Medication overuse headache is diagnosed when analgesics are used on 15+ days per month or triptans/opioids/ergotamine used on 10+ days per month. A high level of painkillers on a regular basis causes withdrawal pain as each dose wears off. People with migraine develop a dull, constant headache with migraine on top.
“It’s important to remember that those frequently buying OTC products for headaches may be treating undiagnosed migraine, and patients should be referred to their GP,” says Mathew Peters, Numark services development pharmacist.
For treatment, the medication needs to be stopped. For some, this can happen quickly, while others need to withdraw gradually. It’s common for headaches to worsen for a while before they improve.
“Signs to watch for are frequent headaches, particularly after taking acute medication for headache and migraine. Pharmacists should advise customers to seek help from their doctor as it’s not something they can deal with themselves,” says Ms Farrell.
“Headache and migraine treatments/prophylaxis have become more important as patients have found it easier to visit a pharmacy than go for an appointment. Patients typically ask if there’s anything they can take for nausea alongside pain relief, and what stimuli they should avoid. Generic co-codamol, Migraleve and Buccastem, are popular, alongside ibuprofen and paracetamol. There has also been a shift towards more natural care.”

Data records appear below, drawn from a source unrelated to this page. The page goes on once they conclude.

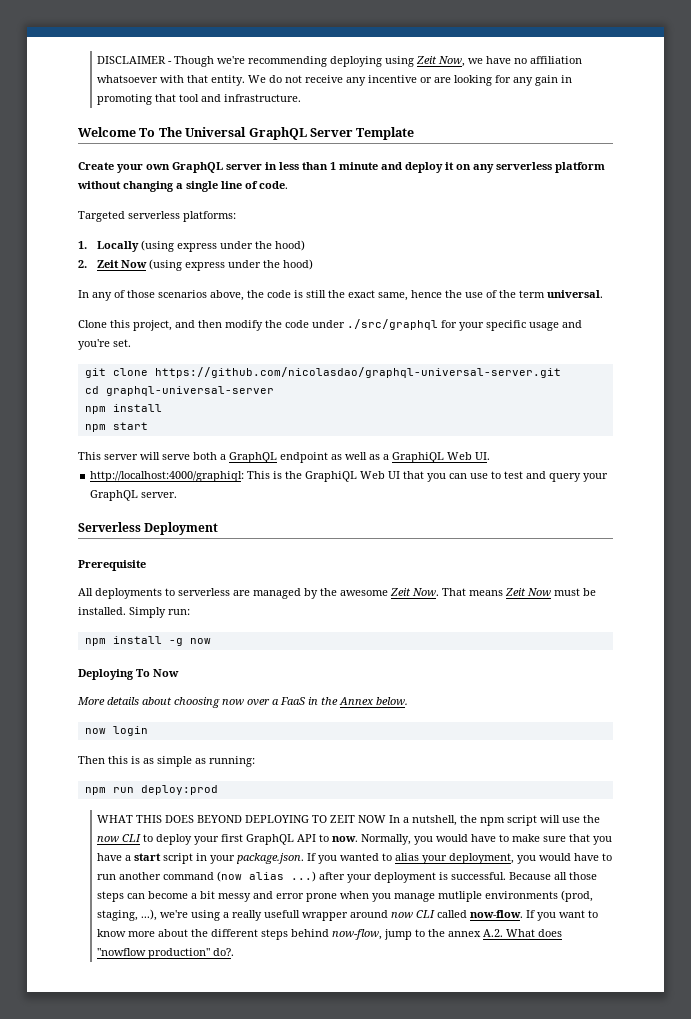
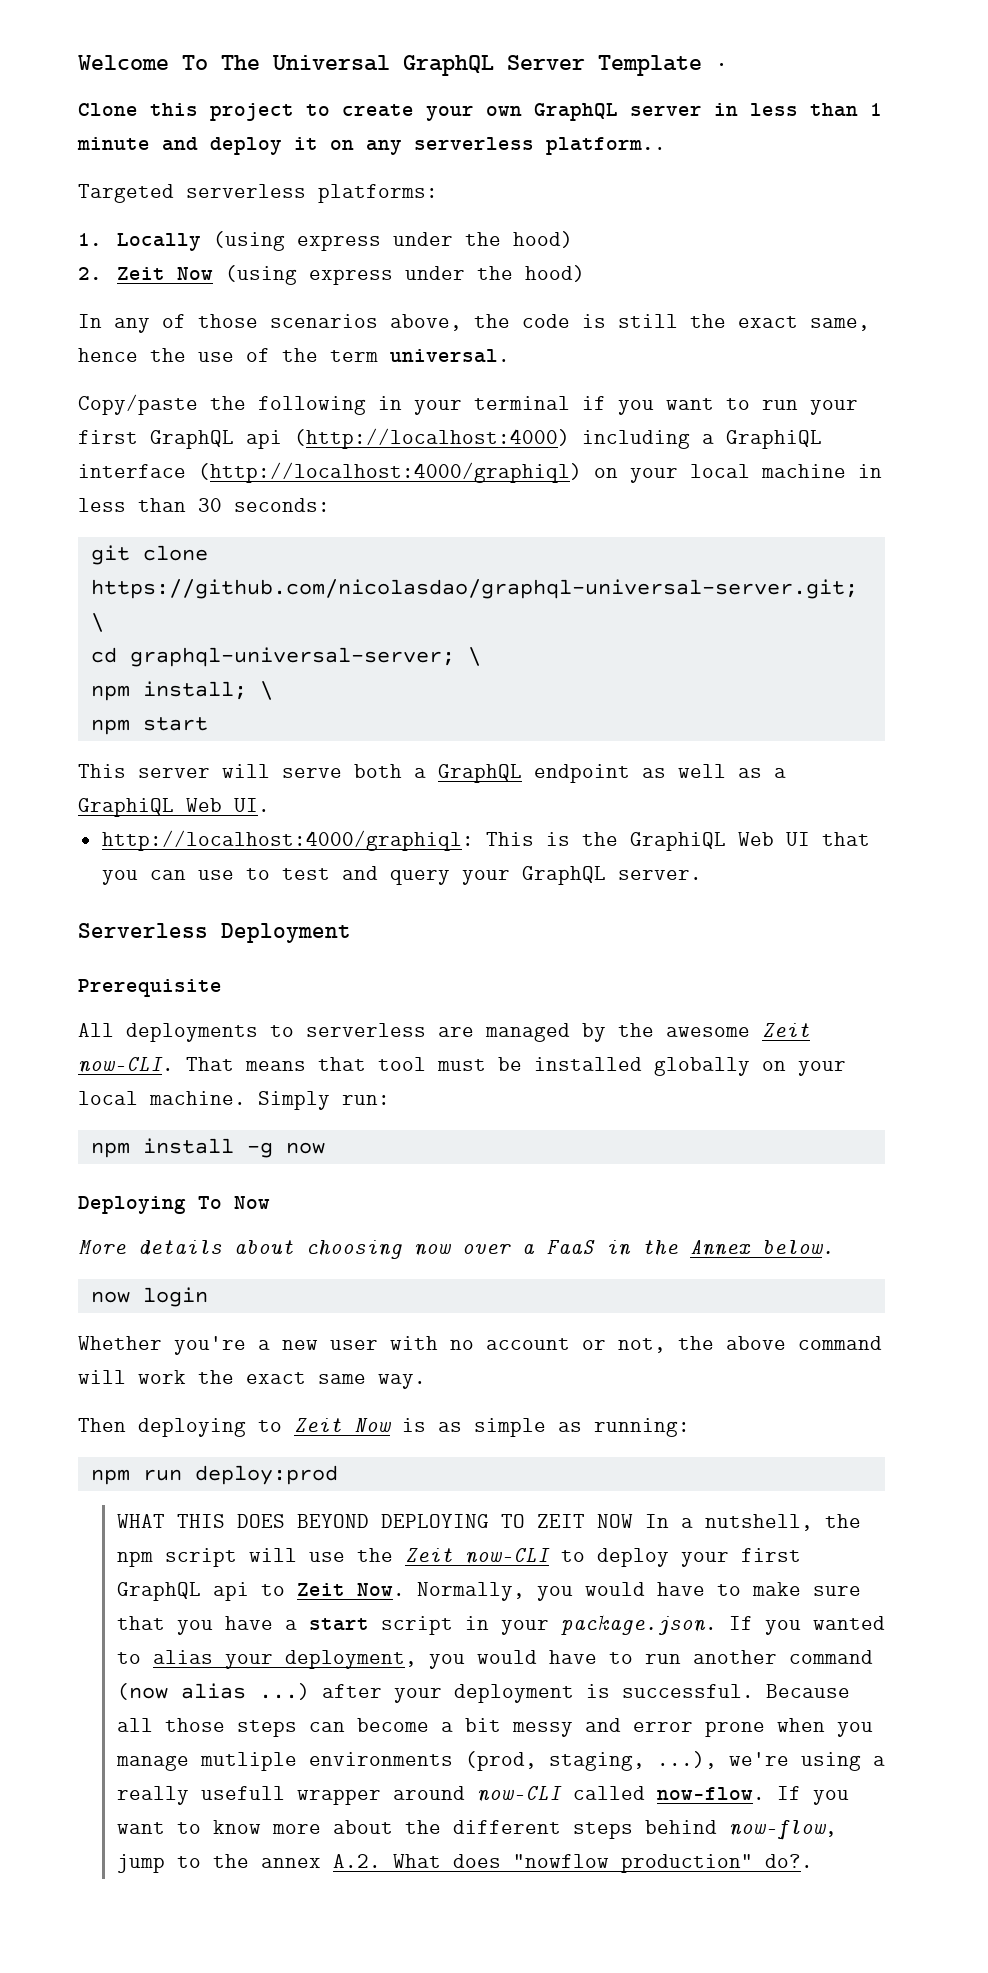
[97,56,583,67] [97,75,573,86] [97,94,302,105] DISCLAIMER - Though we're recommending deploying using Zeit Now, we have no affiliation whatsoever with that entity. We do not receive any incentive or are looking for any gain in promoting that tool and infrastructure. // -> (78, 62) none
[78,162,114,170] // Create -> [715,63,728,70] [78,103,414,121] · // Clone this project to create
[555,162,605,173] [77,181,288,192] platform without changing a single line of code. -> [546,137,666,155] platform..
[78,319,582,331] [78,339,131,350] Clone this project, and then modify the code under ./src/graphql for your specific usage and you're set. -> [78,394,858,415] [78,428,822,449] [78,462,882,483] [78,498,330,512] Copy/paste the following in your terminal if you want to run your first GraphQL api (http://localhost:4000) including a GraphiQL interface (http://localhost:4000/graphiql) on your local machine in less than 30 seconds:
[154,367,561,378] https://github.com/nicolasdao/graphql-universal-server.git -> [90,579,858,599] [90,613,104,632] https://github.com/nicolasdao/graphql-universal-server.git; \
[105,386,274,396] [84,404,162,414] graphql-universal-server // npm install -> [129,647,481,667] [90,681,273,701] graphql-universal-server; \ // npm install; \
[412,588,439,596] Now. -> [78,1057,174,1073] now-CLI.
[505,588,596,596] [78,607,126,615] Zeit Now must be installed. -> [318,1057,846,1076] [78,1091,246,1105] that tool must be installed globally on your local machine.
[78,756,128,764] Then this -> [78,1336,882,1355] [78,1370,426,1389] [78,1418,391,1437] Whether you're a new user with no account or not, the above command will work the exact same way. // Then deploying to Zeit Now
[97,834,142,842] now CLI -> [404,1548,550,1564] Zeit now-CLI
[297,834,359,842] API to now. -> [212,1582,405,1601] api to Zeit Now.
[391,910,436,918] now CLI -> [476,1786,562,1802] now-CLI

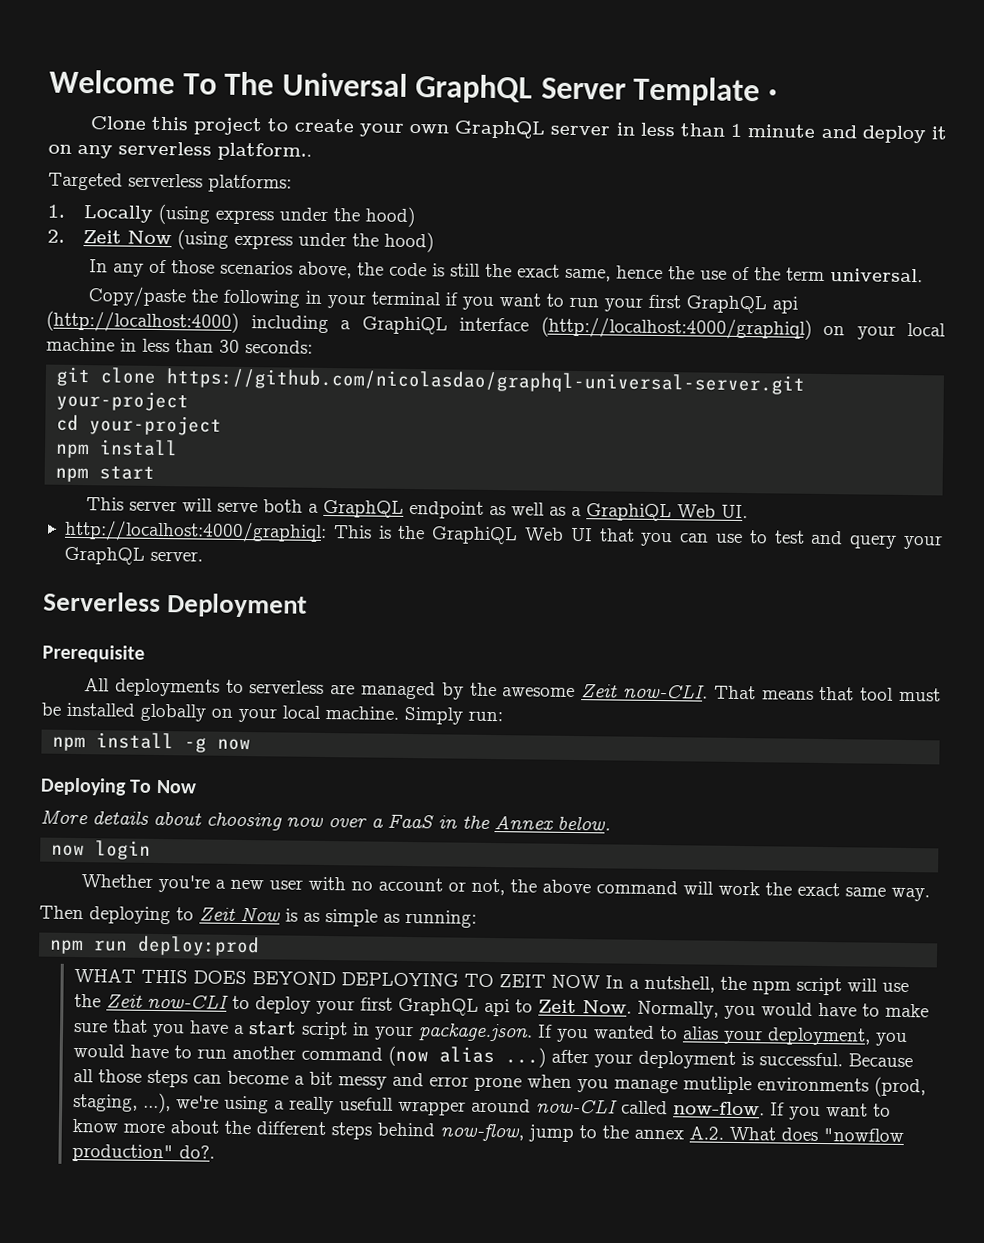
[90,579,858,599] [90,613,104,632] https://github.com/nicolasdao/graphql-universal-server.git; \ -> [166,368,806,395] [56,390,190,412] https://github.com/nicolasdao/graphql-universal-server.git your-project
[129,647,481,667] [90,681,273,701] graphql-universal-server; \ // npm install; \ -> [89,415,223,436] [55,439,179,459] your-project // npm install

Marisa Maciborka, Well Pharmacy, Tonteg, South Wales
“Asking the pharmacist for advice is something the public is very much at home with. Many people are comfortable self-treating, but the lockdown has brought a fresh wave of sufferers who appreciate discussions about aura and nausea. We generally opt for generic painkillers, avoiding codeine where possible due to lack of evidence of increased efficacy versus plain paracetamol. Buccastem M is the go-to when nausea requires treatment.”
Gareth Evans, Wansford Pharmacy, Peterborough
“Patients mostly know what treatment works for them when it comes to headaches, but will want to check if there is anything stronger or better than the one they have tried or selected from the shelf. I like to raise awareness of medicines overuse headache. Align the various headache treatment options together in your display, making it easier for the customer to compare and choose the best treatment for them.”